Warnock noted the spaceport would be the closest launch facility to populated areas ever approved by the FAA. Warnock and environmentalists fear the rockets from the spaceport could cause wildfires near the Cumberland Island National Seashore, one of the largest protected barrier islands on the Eastern Seaboard, and private homes and historic sites located on Cumberland and Little Cumberland Islands.

Spaceport Camden originally applied for a license to launch medium-large rockets across Cumberland and Little Cumberland Islands but later changed its application to small rockets.

“The new, small rocket application states that 20% of rockets launched from Spaceport Camden are expected to fail. This is a dramatic increase over the 2.5% to 6% failure rate disclosed to the public,” Warnock said. “Given the changes in the proposed project review processes as well as concerns raised by the (National Park Service), I request that the FAA not rush to finalize the (environmental impact statement) and carefully and thoroughly evaluate the effects of this project on the local environment.”

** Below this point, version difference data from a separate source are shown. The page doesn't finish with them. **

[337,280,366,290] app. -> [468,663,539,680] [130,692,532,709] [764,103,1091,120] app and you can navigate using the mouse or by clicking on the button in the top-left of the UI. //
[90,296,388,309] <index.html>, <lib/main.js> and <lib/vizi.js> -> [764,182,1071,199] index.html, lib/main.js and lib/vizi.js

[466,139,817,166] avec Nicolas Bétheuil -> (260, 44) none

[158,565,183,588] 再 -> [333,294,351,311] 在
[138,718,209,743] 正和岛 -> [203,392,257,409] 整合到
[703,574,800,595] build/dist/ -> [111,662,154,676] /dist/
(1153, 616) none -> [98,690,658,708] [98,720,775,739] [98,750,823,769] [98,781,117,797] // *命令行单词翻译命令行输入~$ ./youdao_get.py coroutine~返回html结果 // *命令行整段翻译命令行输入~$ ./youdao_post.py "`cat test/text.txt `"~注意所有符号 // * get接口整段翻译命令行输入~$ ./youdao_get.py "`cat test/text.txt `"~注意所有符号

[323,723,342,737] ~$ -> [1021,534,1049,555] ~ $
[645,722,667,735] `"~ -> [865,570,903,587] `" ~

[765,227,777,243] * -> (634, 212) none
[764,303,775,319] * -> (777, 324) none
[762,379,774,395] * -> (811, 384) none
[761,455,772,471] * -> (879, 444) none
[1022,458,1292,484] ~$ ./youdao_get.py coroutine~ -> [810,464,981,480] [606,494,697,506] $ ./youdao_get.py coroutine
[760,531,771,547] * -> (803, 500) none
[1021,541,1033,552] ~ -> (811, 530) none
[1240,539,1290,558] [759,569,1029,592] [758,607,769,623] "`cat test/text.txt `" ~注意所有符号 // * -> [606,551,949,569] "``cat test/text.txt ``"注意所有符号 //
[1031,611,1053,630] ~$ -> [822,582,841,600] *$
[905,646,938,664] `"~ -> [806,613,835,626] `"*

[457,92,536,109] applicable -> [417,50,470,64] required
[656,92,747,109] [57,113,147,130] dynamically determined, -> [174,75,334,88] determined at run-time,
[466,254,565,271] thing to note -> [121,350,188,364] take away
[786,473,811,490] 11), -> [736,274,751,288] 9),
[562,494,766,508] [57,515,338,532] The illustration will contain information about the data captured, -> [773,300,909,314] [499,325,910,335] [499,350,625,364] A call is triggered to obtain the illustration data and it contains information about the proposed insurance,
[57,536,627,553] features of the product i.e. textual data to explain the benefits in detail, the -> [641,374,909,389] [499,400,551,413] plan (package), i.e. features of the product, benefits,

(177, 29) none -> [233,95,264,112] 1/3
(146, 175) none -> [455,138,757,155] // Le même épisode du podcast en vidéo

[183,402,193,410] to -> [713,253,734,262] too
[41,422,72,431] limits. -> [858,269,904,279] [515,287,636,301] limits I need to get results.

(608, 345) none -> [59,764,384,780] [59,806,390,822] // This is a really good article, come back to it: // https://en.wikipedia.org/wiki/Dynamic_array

Spaceport Camden is seeking a license to launch up to a dozen small rockets a year and perform a dozen static fire engine tests and dress rehearsals.

The National Park Service (NPS) wrote in a December letter to the FAA that county officials needed to provide additional information so it can determine the potential effect of the rocket launches. The NPS said noise from daily operations and launches could tarnish the “solitude quality” of the Cumberland Island National Seashore. It has a total of 9,886 acres of wilderness and 10,500 of potential wilderness designated by Congress. Attorneys at the Southern Environmental Law Center also said they found holes in the process. 

Spaceport Camden did not respond Tuesday to a request for comment.